What to do: With the images left out, print every entry that follows exactly.

Task data:
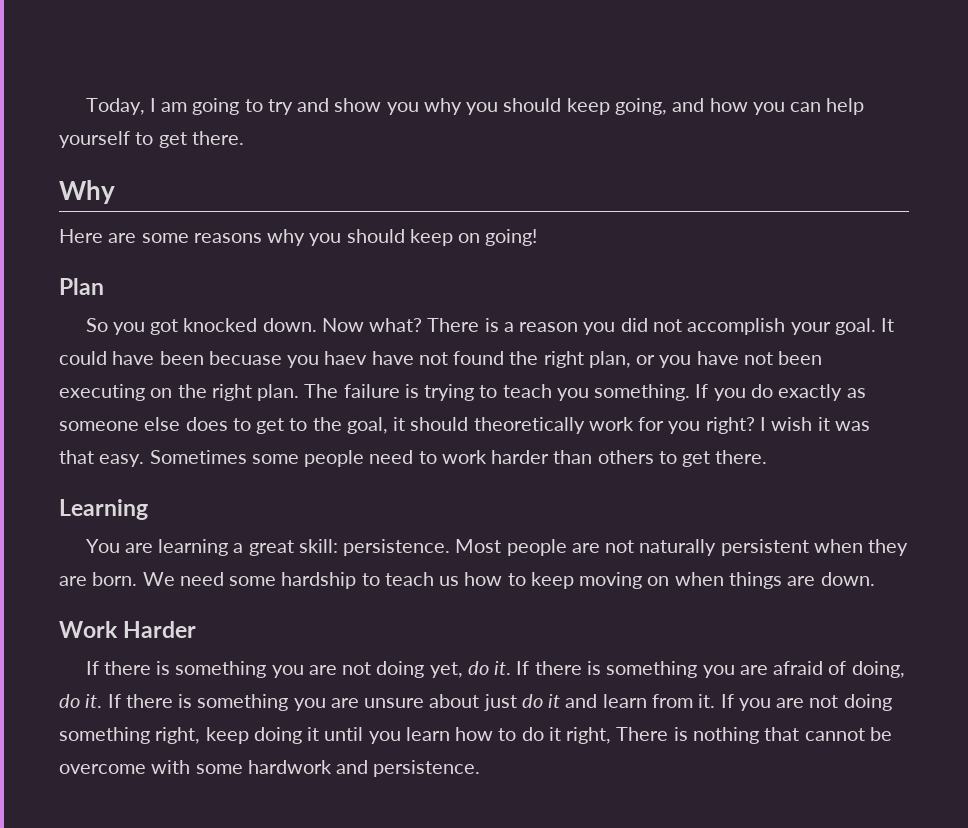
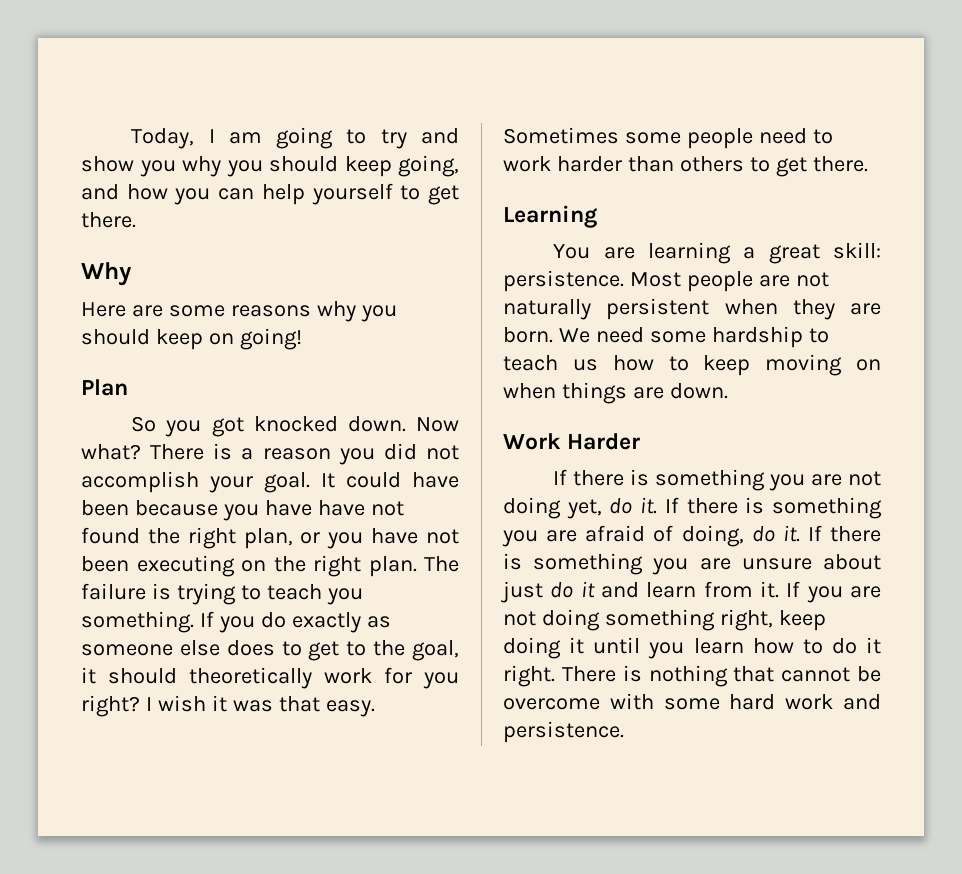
[208,351,368,368] becuase you haev -> [134,500,312,521] because you have
[566,727,612,744] right, -> [503,665,555,687] right.
[247,760,332,774] hardwork -> [729,694,834,710] hard work

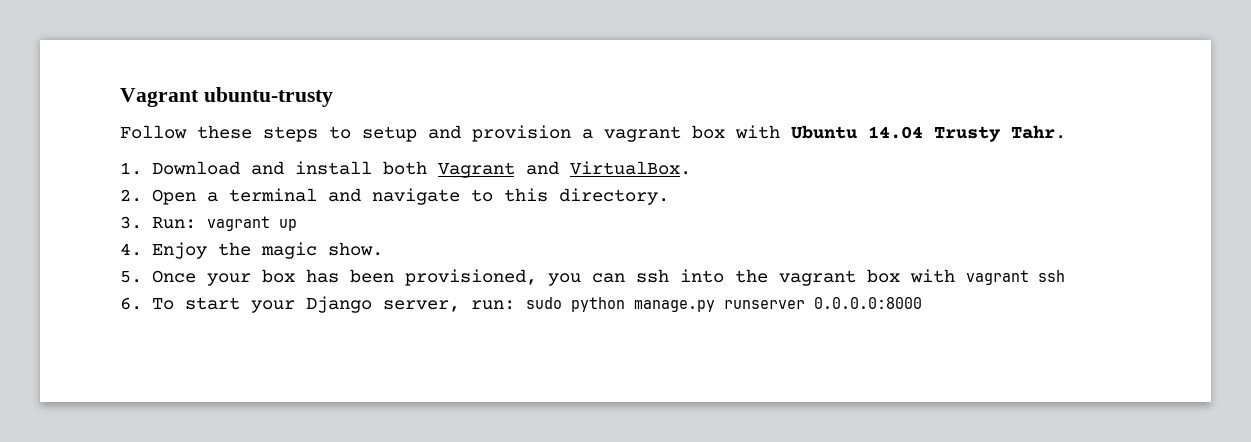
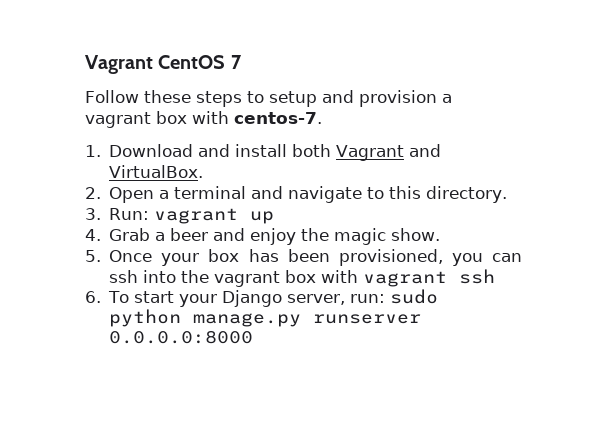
[120,87,333,107] Vagrant ubuntu-trusty -> [85,55,242,74] Vagrant CentOS 7
[791,125,1066,142] Ubuntu 14.04 Trusty Tahr. -> [234,112,322,124] centos-7.
[151,242,207,259] Enjoy -> [109,228,297,245] Grab a beer and enjoy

Task response:
[208,351,368,368] becuase you haev -> [134,500,312,521] because you have
[566,727,612,744] right, -> [503,665,555,687] right.
[247,760,332,774] hardwork -> [729,694,834,710] hard work

[120,87,333,107] Vagrant ubuntu-trusty -> [85,55,242,74] Vagrant CentOS 7
[791,125,1066,142] Ubuntu 14.04 Trusty Tahr. -> [234,112,322,124] centos-7.
[151,242,207,259] Enjoy -> [109,228,297,245] Grab a beer and enjoy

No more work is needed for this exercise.